Winnipeg Free Press - PRINT EDITION
Experts analyze immunity to AIDS
Say it holds the key to developing virus
Health researchers are gathering in Winnipeg today for a first-of-its-kind conference on an unusual topic -- people who DON'T get sick with AIDS.
Those people, a small but critical group who seem to enjoy a natural immunity to the deadly virus, could hold the key to a cure for AIDS, which has infected more than 33 million people.
"For the last 20 years, we've all kind of banged our heads against the wall trying to develop a vaccine for a virus that changes so often," said Keith Fowke, a medical microbiology professor at the University of Manitoba who also works out of the Public Health Agency of Canada's National Microbiology Lab. "This is what keeps a lot of us going.
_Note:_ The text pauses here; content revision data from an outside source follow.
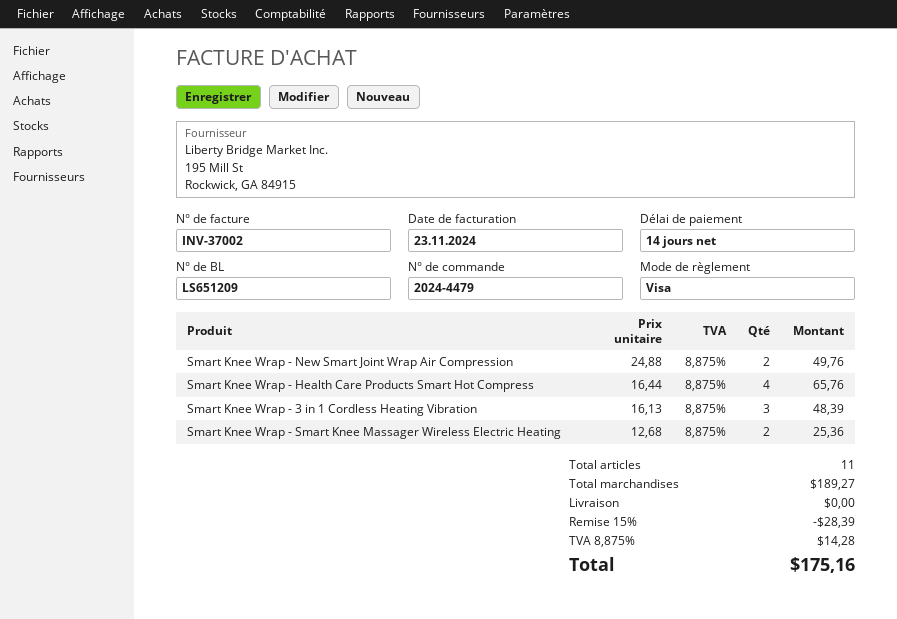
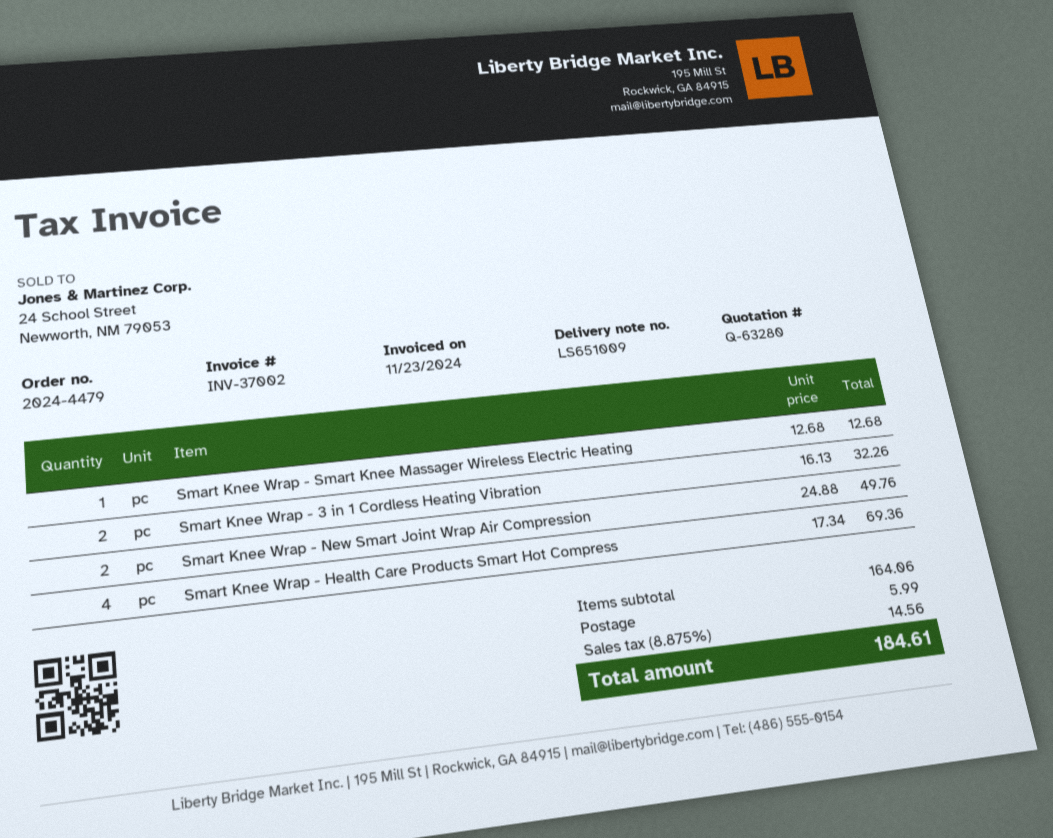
delivery note number: LS651209 -> LS651009
Smart Knee Wrap - Health Care Products Smart Hot Compress: 4 x 16.44 = 65.76 -> 4 x 17.34 = 69.36
Smart Knee Wrap - 3 in 1 Cordless Heating Vibration: 3 x 16.13 = 48.39 -> 2 x 16.13 = 32.26
Smart Knee Wrap - Smart Knee Massager Wireless Electric Heating: 2 x 12.68 = 25.36 -> 1 x 12.68 = 12.68
subtotal: 189.27 -> 164.06
discount: 15% = 28.39 -> none
shipping: 0.00 -> 5.99
tax: 8.875% = 14.28 -> 8.875% = 14.56
total: 175.16 -> 184.61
There is an answer."
About 75 of the world's top AIDS researchers -- scientists and doctors from as far away as Italy, Sweden and Kenya -- are gathering for the next two days at the Fort Garry Hotel to share what they know about people who don't get HIV/AIDS despite repeated exposure.
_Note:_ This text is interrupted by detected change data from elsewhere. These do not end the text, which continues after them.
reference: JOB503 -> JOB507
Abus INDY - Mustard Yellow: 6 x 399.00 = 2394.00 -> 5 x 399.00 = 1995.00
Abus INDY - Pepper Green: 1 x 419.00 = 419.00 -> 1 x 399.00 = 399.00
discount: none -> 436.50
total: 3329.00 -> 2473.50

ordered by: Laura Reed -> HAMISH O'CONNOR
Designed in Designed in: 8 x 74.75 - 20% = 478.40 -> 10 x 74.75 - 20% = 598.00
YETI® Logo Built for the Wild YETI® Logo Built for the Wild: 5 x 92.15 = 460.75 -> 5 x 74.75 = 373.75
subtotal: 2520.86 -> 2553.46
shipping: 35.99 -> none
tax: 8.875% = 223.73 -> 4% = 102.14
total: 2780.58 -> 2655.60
Officials hope the symposium, hosted by the International Centre for Infectious Diseases, the U of M, and the Public Health Agency of Canada, will help scientists pool data, share ideas and catapult the search for a cure forward.
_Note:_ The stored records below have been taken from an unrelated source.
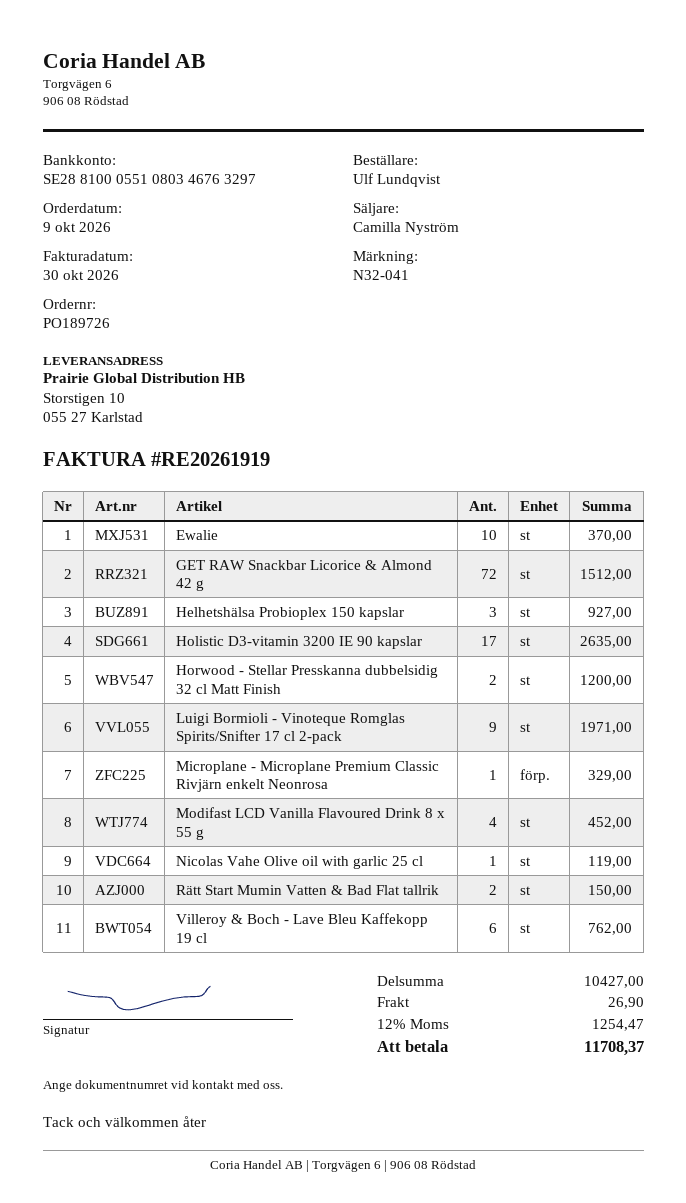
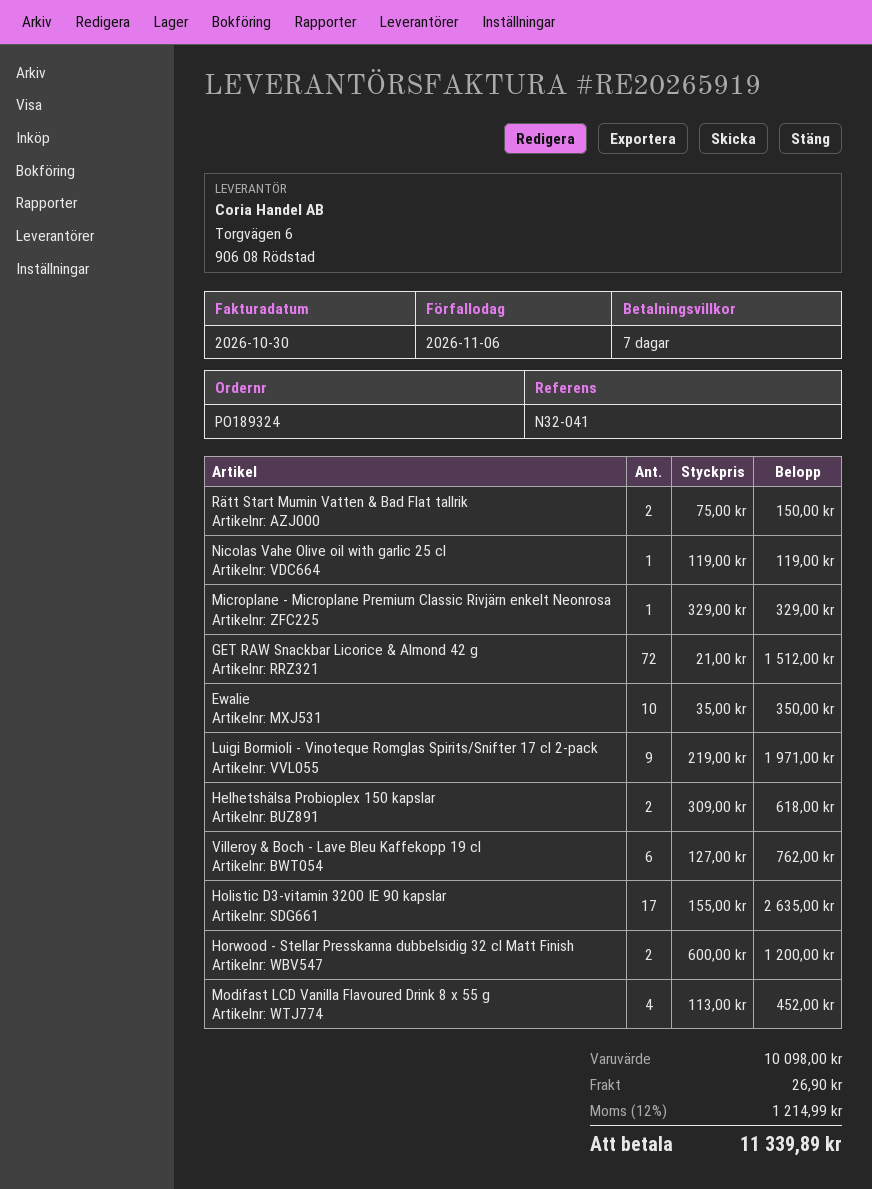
order number: PO189726 -> PO189324
invoice number: RE20261919 -> RE20265919
Ewalie: 10 for 370.00 -> 10 for 350.00
Helhetshälsa Probioplex 150 kapslar: 3 for 927.00 -> 2 for 618.00
subtotal: 10427.00 -> 10098.00
tax: 12% = 1254.47 -> 12% = 1214.99
total: 11708.37 -> 11339.89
Winnipeg researchers helped pioneer the field of study 20 years ago with research on Kenyan sex-trade workers who never developed the disease despite years of unprotected sex.
Since then, there's been research done on hemophiliacs who received tainted blood but never got sick, intravenous drug users and couples with one infected partner but another who remains healthy.
The trouble is, the sample sizes have always been too small for researchers to make conclusions and there's never been a national gathering of experts able to share their findings.
Fowke said he expects to see a vaccine for HIV/AIDS in his lifetime, and if it happens it won't be because of one isolated breakthrough, but because many researchers pooled their knowledge.
Fowke will present his research on the immune systems of Kenyan sex-trade workers, including the effects of the kind of unusually calm immune system the sex-trade workers seem to have. That may actually help a person fend off infection because there are fewer activated cells for the virus to target.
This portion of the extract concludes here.